Demonstrators protest proposed Texas ‘religious freedom’ bills

(Paul Shelton / KXAN)

AUSTIN (KXAN) — At the steps of the State Capitol Saturday night, a protest was held against a proposed Texas state amendment similar to the new Indiana law that some believe pits religious rights against the rights of the gay, lesbian and bisexual community.

The proposed Texas amendment, called  “the conscientious objector bill”, would give a business the ability to defend themselves in court if, for example, they do not want to cater a same sex wedding on religious grounds. But those in the LGBT community believe that could lead to discrimination.

“The bill really turns back the clock on progress we’re already seeing in Texas and throughout the country with gay rights,” rally organizer Daniel Segura said.

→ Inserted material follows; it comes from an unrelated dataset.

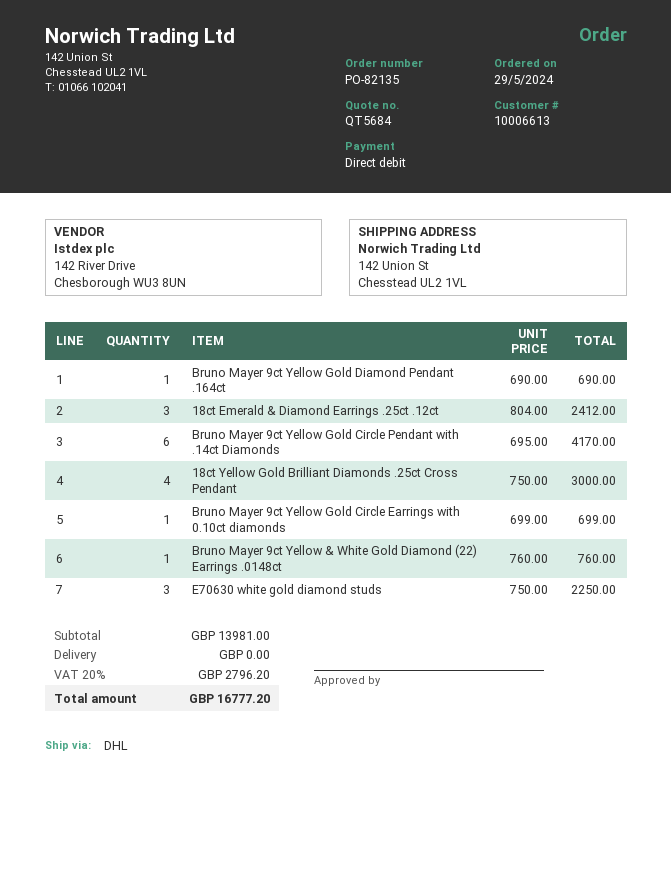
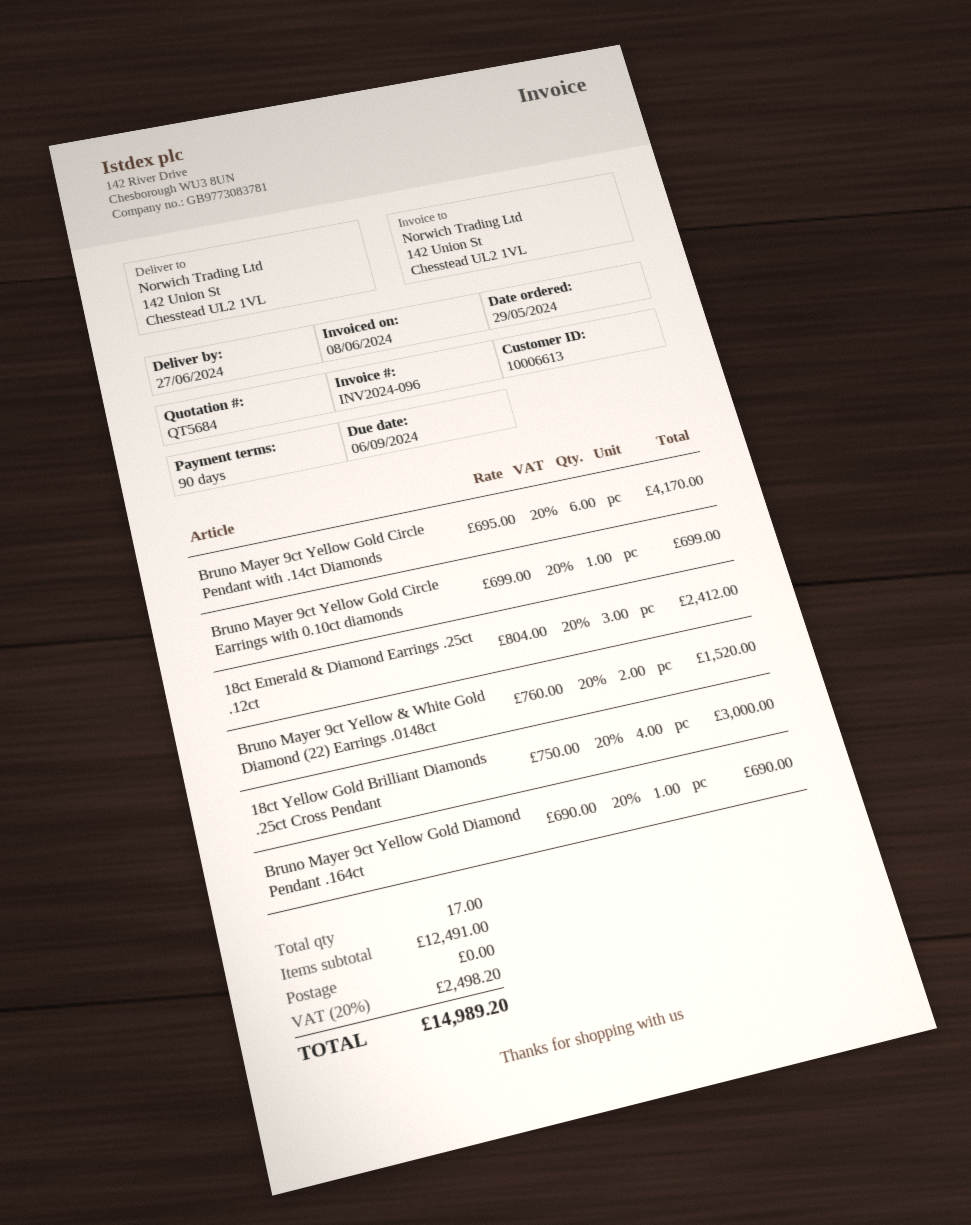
Bruno Mayer 9ct Yellow & White Gold Diamond (22) Earrings .0148ct: 1 x 760.00 = 760.00 -> 2 x 760.00 = 1520.00
E70630 white gold diamond studs: 3 x 750.00 = 2250.00 -> none
subtotal: 13981.00 -> 12491.00
tax: 20% = 2796.20 -> 20% = 2498.20
total: 16777.20 -> 14989.20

A federal law signed during the Clinton years protected some religious liberties but was not controversial at the time. Some say a new law in Indiana, and one proposed in Arkansas, like the Texas amendment, would go further. It has stirred up anger in the gay-lesbian world, and a lot of businesses are worried they could face a backlash like Indiana is experiencing.

Austin Mayor Steve Adler told rally attendees the city is thriving because it is considered all-inclusive, “Apple is here, Google is here, because the people who work for them want to live here,” Adler said. “And they want to live here because of the kind of community we are, because of the people we have in Austin.”

There have been no public hearings on the proposed Texas state amendment, which is a requirement for it to move forward. Many observers believe it has little chance of passage in light of the ongoing furor. This week, KXAN political reporter Phil Prazan spoke with Rep. Cecil Bell, the amendment’s co-author.

“That gets citizens in my district concerned that if that is the outcome here, we want to be in a position where we have a defense against those kind of over-reach,” Bell said.

If the amendment passes the House and Senate and the Governor signs it, voters must still approve the amendment for it to appear in the state constitution.